■ Exercise description ■
What are the lines from the one containing "tax: 20% = 219.63 -> 13% = 146.63" through the end of the listing below? Return them exactly, and only them.

■ Information provided ■
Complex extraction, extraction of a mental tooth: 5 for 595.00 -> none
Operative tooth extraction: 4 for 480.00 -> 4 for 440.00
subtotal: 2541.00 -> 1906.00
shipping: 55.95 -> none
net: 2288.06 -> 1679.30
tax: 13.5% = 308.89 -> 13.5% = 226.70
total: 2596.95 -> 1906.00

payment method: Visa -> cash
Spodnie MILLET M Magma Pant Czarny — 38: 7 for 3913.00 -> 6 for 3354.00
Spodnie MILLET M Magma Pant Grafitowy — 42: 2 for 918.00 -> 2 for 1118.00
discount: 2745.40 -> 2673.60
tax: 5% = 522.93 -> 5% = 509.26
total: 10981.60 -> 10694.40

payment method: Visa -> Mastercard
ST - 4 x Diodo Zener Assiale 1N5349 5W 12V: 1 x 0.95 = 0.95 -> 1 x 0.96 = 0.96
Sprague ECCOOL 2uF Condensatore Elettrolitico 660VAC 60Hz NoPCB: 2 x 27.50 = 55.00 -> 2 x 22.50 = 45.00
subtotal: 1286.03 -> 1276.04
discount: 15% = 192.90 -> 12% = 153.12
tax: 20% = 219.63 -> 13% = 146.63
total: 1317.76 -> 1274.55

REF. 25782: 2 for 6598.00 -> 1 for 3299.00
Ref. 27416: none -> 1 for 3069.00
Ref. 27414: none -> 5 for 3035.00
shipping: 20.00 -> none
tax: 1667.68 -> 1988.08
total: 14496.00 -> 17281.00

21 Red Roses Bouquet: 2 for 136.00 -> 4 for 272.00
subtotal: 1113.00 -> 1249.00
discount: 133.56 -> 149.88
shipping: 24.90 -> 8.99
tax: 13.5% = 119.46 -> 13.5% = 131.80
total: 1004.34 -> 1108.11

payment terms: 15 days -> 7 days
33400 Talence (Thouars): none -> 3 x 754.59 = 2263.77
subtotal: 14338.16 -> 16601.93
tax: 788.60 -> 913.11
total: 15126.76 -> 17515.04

■ Task output ■
tax: 20% = 219.63 -> 13% = 146.63
total: 1317.76 -> 1274.55

REF. 25782: 2 for 6598.00 -> 1 for 3299.00
Ref. 27416: none -> 1 for 3069.00
Ref. 27414: none -> 5 for 3035.00
shipping: 20.00 -> none
tax: 1667.68 -> 1988.08
total: 14496.00 -> 17281.00

21 Red Roses Bouquet: 2 for 136.00 -> 4 for 272.00
subtotal: 1113.00 -> 1249.00
discount: 133.56 -> 149.88
shipping: 24.90 -> 8.99
tax: 13.5% = 119.46 -> 13.5% = 131.80
total: 1004.34 -> 1108.11

payment terms: 15 days -> 7 days
33400 Talence (Thouars): none -> 3 x 754.59 = 2263.77
subtotal: 14338.16 -> 16601.93
tax: 788.60 -> 913.11
total: 15126.76 -> 17515.04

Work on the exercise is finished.